Theo Gray, in his element, in a book

From humble elements (nature’s own) did Theo Gray make a nifty book, just published, called Mad Science, chock full of experiments you should absolutely not do unless you are sure you can do them safely and have extremely good reason for your certainty, in which case you will wear good safety goggles and all other sensible safety equipment, and take all the precautions Theo advises and also any other precautions that ought to be taken, and you will enjoy the experiments and so will everyone who observes them while themselves taking all sensible safety measures that ought to be taken by any observer.

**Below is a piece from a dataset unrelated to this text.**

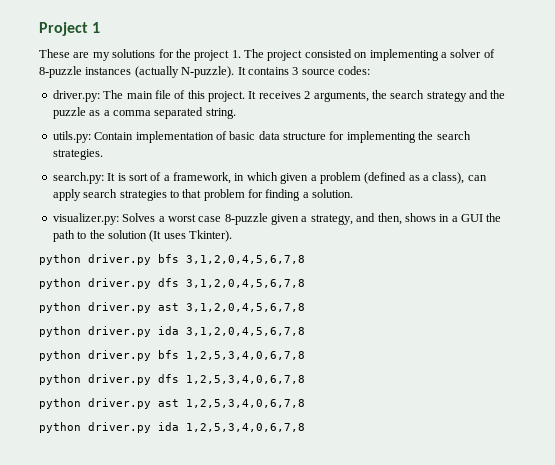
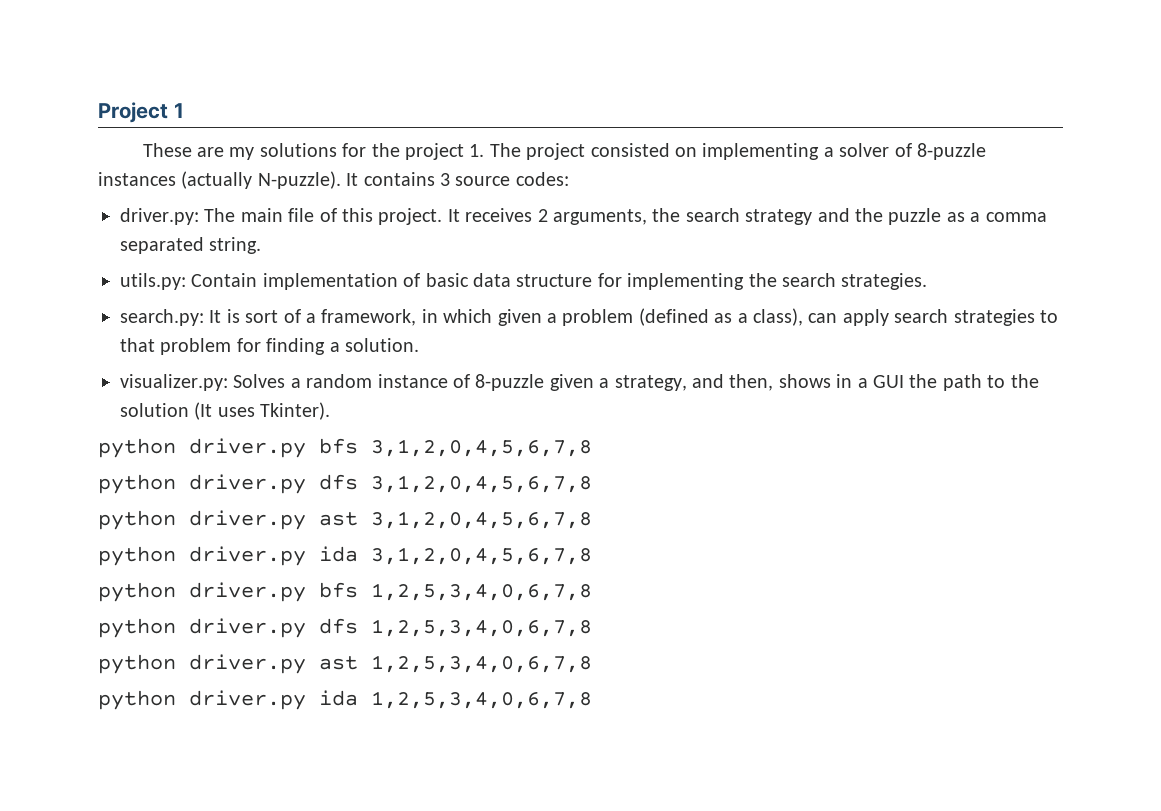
[167,214,222,222] worst case -> [306,374,470,388] random instance of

Theo was awarded the 2002 Ig Nobel chemistry prize, for gathering many elements of the periodic table, and assembling them into the form of a four-legged periodic table table. That led, indirectly, to Theo writing a monthly Popular Science column, and that column grew into this book, presumably the first of a series. If you came to the Improbable Research session at the AAAS meeting in Chicago this past February, you saw and heard Theo describing all this with elemental glee.

Theo’s latest video (of a series springing, so to speak, from the book) shows how one can use ham to cut steel.

[NOTE: This is a golden age for the writing of good books about so-called “mad science,” a phrase that has, in other times, somehow inspired the writing of many less-than-admirable reports. If you enjoy Theo Gray’s book, chances are exceedingly high you will also be enthralled by Reto Schneider’s similarly named and just-as-strongly-yet-very-differently wonderful book—The Mad Science Book. The pair of books, together, are a combination even more pleasing than its delightful constituent parts.]